• REQUIRED ACTION:
Write out the data word for word and omit every picture.
SOURCE RECORDS START
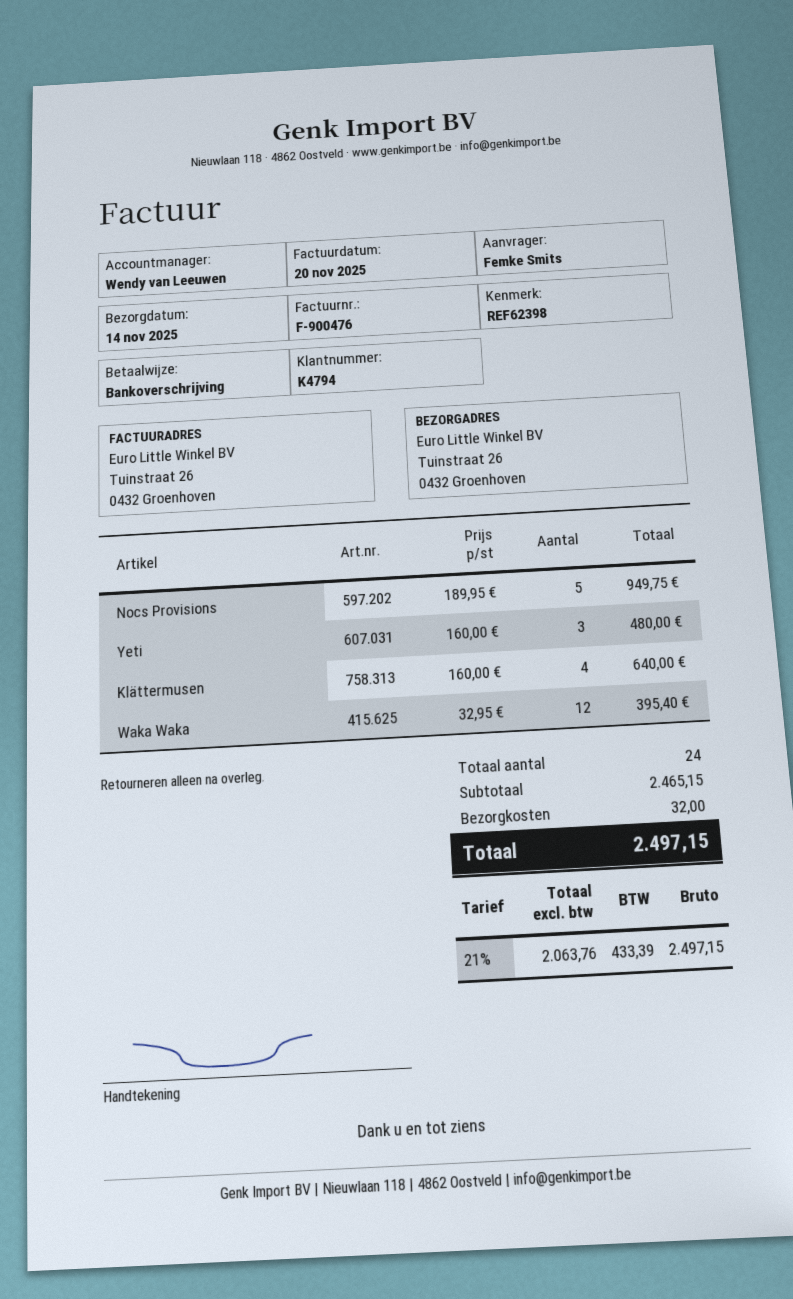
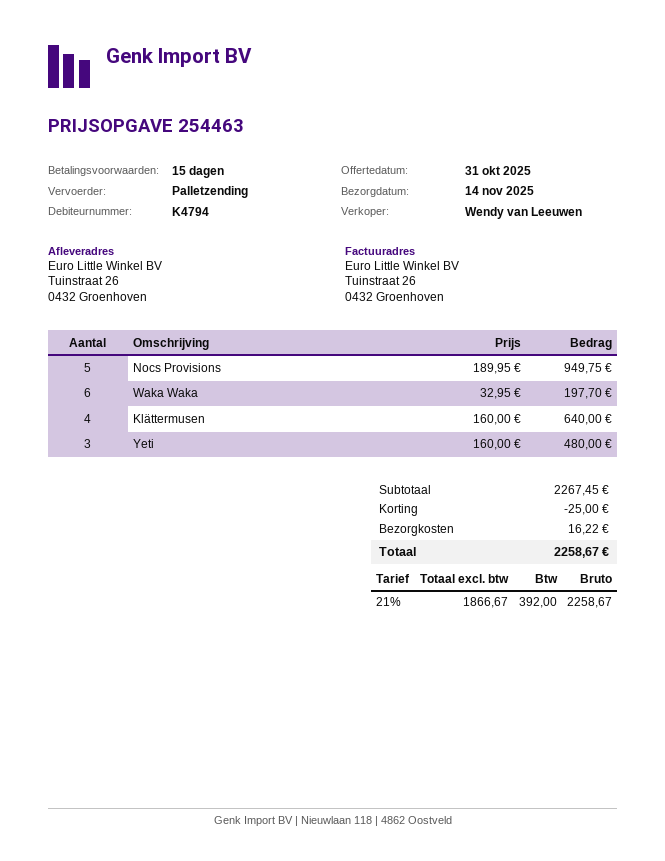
Waka Waka: 12 x 32.95 = 395.40 -> 6 x 32.95 = 197.70
subtotal: 2465.15 -> 2267.45
discount: none -> 25.00
shipping: 32.00 -> 16.22
net: 2063.76 -> 1866.67
tax: 21% = 433.39 -> 21% = 392.00
total: 2497.15 -> 2258.67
SOURCE RECORDS END
• OUTPUT FOR THIS EXERCISE:
Waka Waka: 12 x 32.95 = 395.40 -> 6 x 32.95 = 197.70
subtotal: 2465.15 -> 2267.45
discount: none -> 25.00
shipping: 32.00 -> 16.22
net: 2063.76 -> 1866.67
tax: 21% = 433.39 -> 21% = 392.00
total: 2497.15 -> 2258.67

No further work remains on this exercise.